Would you please copy each line of the data in which the string "none" occurs?

RECORDS SUPPLIED:
= = =

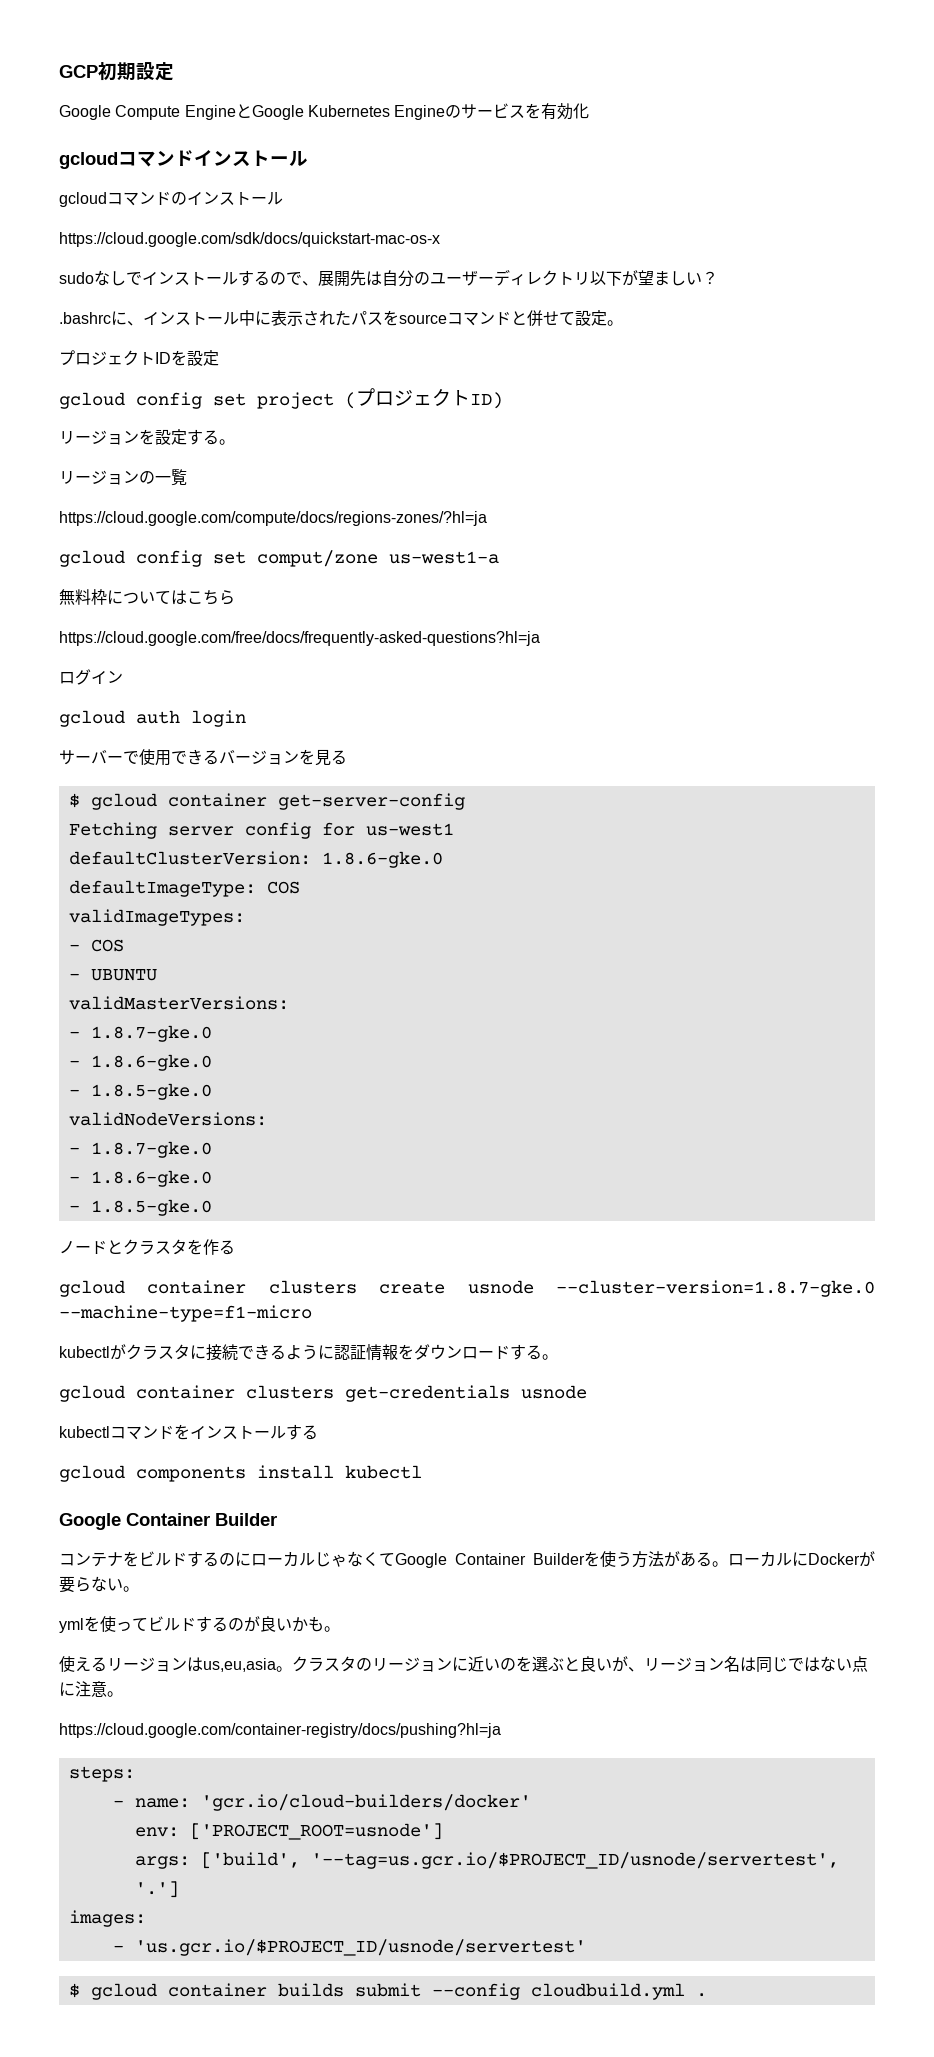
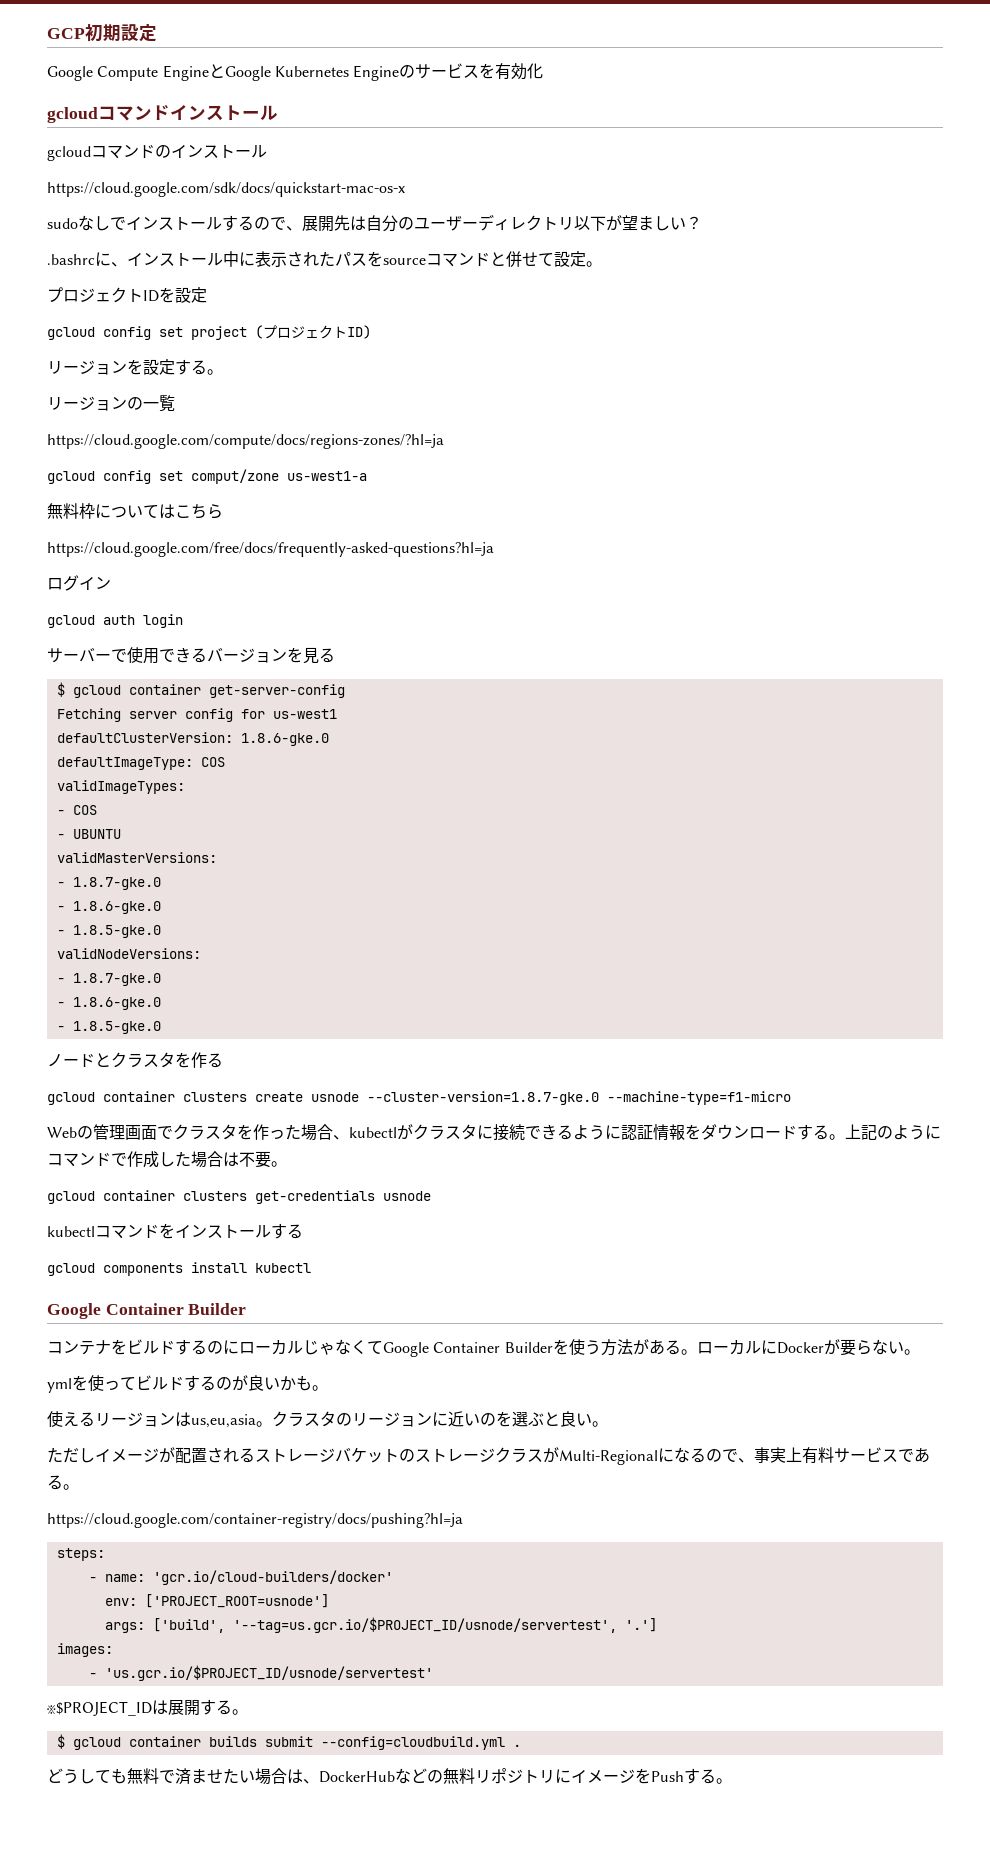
(312, 1313) none -> [47,1124,349,1141] Webの管理画面でクラスタを作った場合、
(558, 1357) none -> [845,1124,941,1140] [47,1151,287,1168] 上記のようにコマンドで作成した場合は不要。
[612,1656,868,1673] [59,1681,107,1697] が、リージョン名は同じではない点に注意 -> [592,1421,608,1427] [47,1447,930,1465] [47,1475,63,1490] 。 // ただしイメージが配置されるストレージバケットのストレージクラスがMulti-Regionalになるので、事実上有料サービスである
(586, 1947) none -> [47,1699,248,1716] // ※$PROJECT_IDは展開する。
[431,1983,685,2000] --config cloudbuild.yml -> [320,1736,505,1750] --config=cloudbuild.yml
(707, 1995) none -> [47,1768,732,1785] // どうしても無料で済ませたい場合は、DockerHubなどの無料リポジトリにイメージをPushする。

= = =

RESPONSE AREA:
(312, 1313) none -> [47,1124,349,1141] Webの管理画面でクラスタを作った場合、
(558, 1357) none -> [845,1124,941,1140] [47,1151,287,1168] 上記のようにコマンドで作成した場合は不要。
(586, 1947) none -> [47,1699,248,1716] // ※$PROJECT_IDは展開する。
(707, 1995) none -> [47,1768,732,1785] // どうしても無料で済ませたい場合は、DockerHubなどの無料リポジトリにイメージをPushする。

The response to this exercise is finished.